**Task description:**
Faithfully repeat each entry below, minus the pictures.

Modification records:
[Start of Attachment]

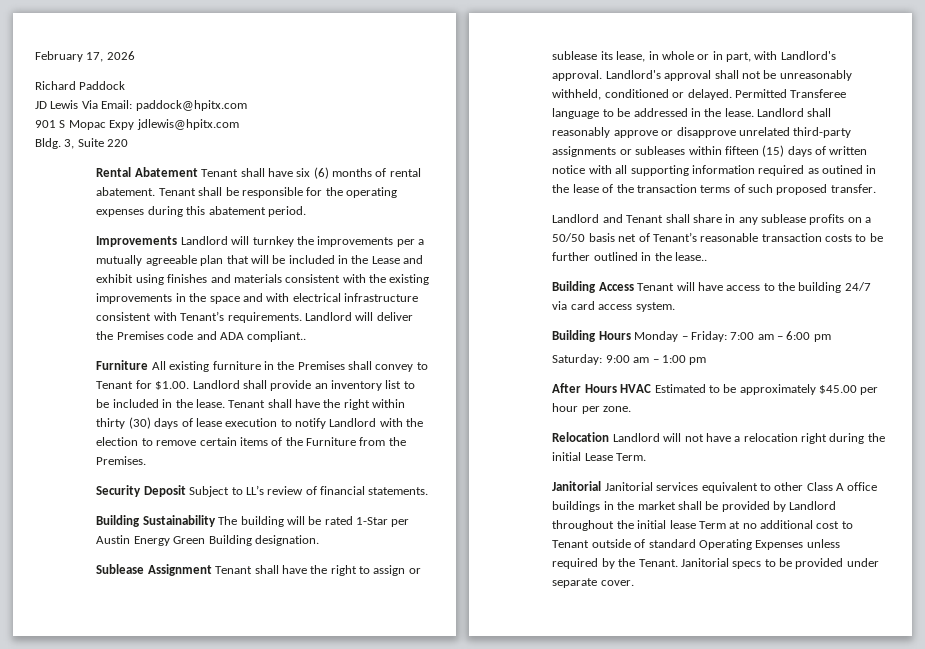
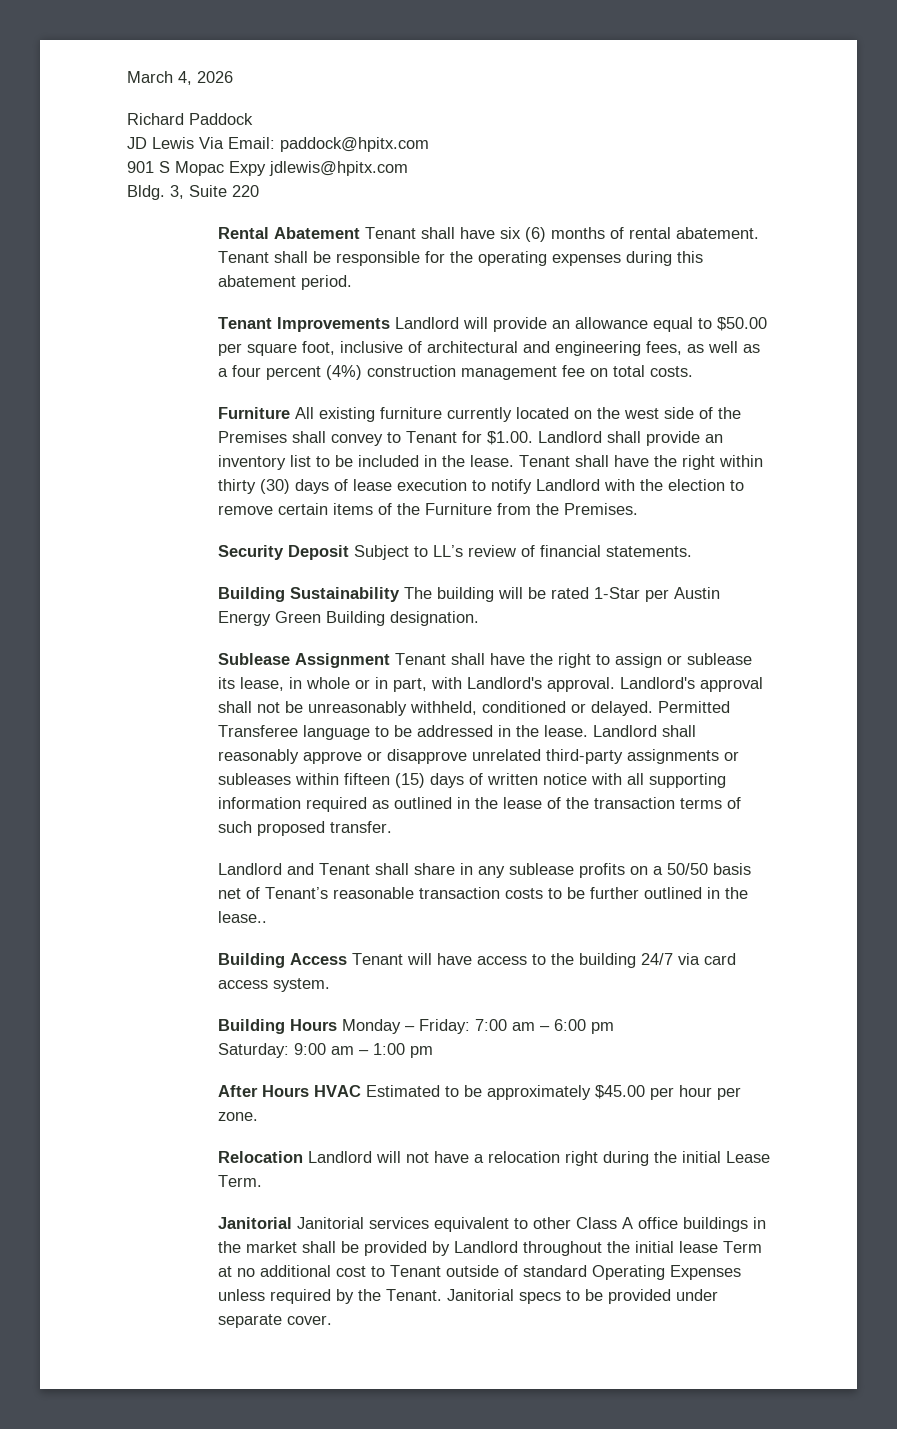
- February 17, 2026
+ March 4, 2026
- Improvements Landlord will turnkey the improvements per a mutually agreeable plan that will be included in the Lease and exhibit using finishes and materials consistent with the existing improvements in the space and with electrical infrastructure consistent with Tenant’s requirements. Landlord will deliver the Premises code and ADA compliant..
- Furniture All existing furniture in the Premises shall convey to Tenant for $1.00. Landlord shall provide an inventory list to be included in the lease.
+ Tenant Improvements Landlord will provide an allowance equal to $50.00 per square foot, inclusive of architectural and engineering fees, as well as a four percent (4%) construction management fee on total costs.
+ Furniture All existing furniture currently located on the west side of the Premises shall convey to Tenant for $1.00. Landlord shall provide an inventory list to be included in the lease.
- Landlord shall reasonably approve or disapprove unrelated third-party assignments or subleases within fifteen (15) days of written notice with all supporting information required as outined in the lease of the transaction terms of such proposed transfer.
+ Landlord shall reasonably approve or disapprove unrelated third-party assignments or subleases within fifteen (15) days of written notice with all supporting information required as outlined in the lease of the transaction terms of such proposed transfer.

[End of Attachment]

**The answer:**
- February 17, 2026
+ March 4, 2026
- Improvements Landlord will turnkey the improvements per a mutually agreeable plan that will be included in the Lease and exhibit using finishes and materials consistent with the existing improvements in the space and with electrical infrastructure consistent with Tenant’s requirements. Landlord will deliver the Premises code and ADA compliant..
- Furniture All existing furniture in the Premises shall convey to Tenant for $1.00. Landlord shall provide an inventory list to be included in the lease.
+ Tenant Improvements Landlord will provide an allowance equal to $50.00 per square foot, inclusive of architectural and engineering fees, as well as a four percent (4%) construction management fee on total costs.
+ Furniture All existing furniture currently located on the west side of the Premises shall convey to Tenant for $1.00. Landlord shall provide an inventory list to be included in the lease.
- Landlord shall reasonably approve or disapprove unrelated third-party assignments or subleases within fifteen (15) days of written notice with all supporting information required as outined in the lease of the transaction terms of such proposed transfer.
+ Landlord shall reasonably approve or disapprove unrelated third-party assignments or subleases within fifteen (15) days of written notice with all supporting information required as outlined in the lease of the transaction terms of such proposed transfer.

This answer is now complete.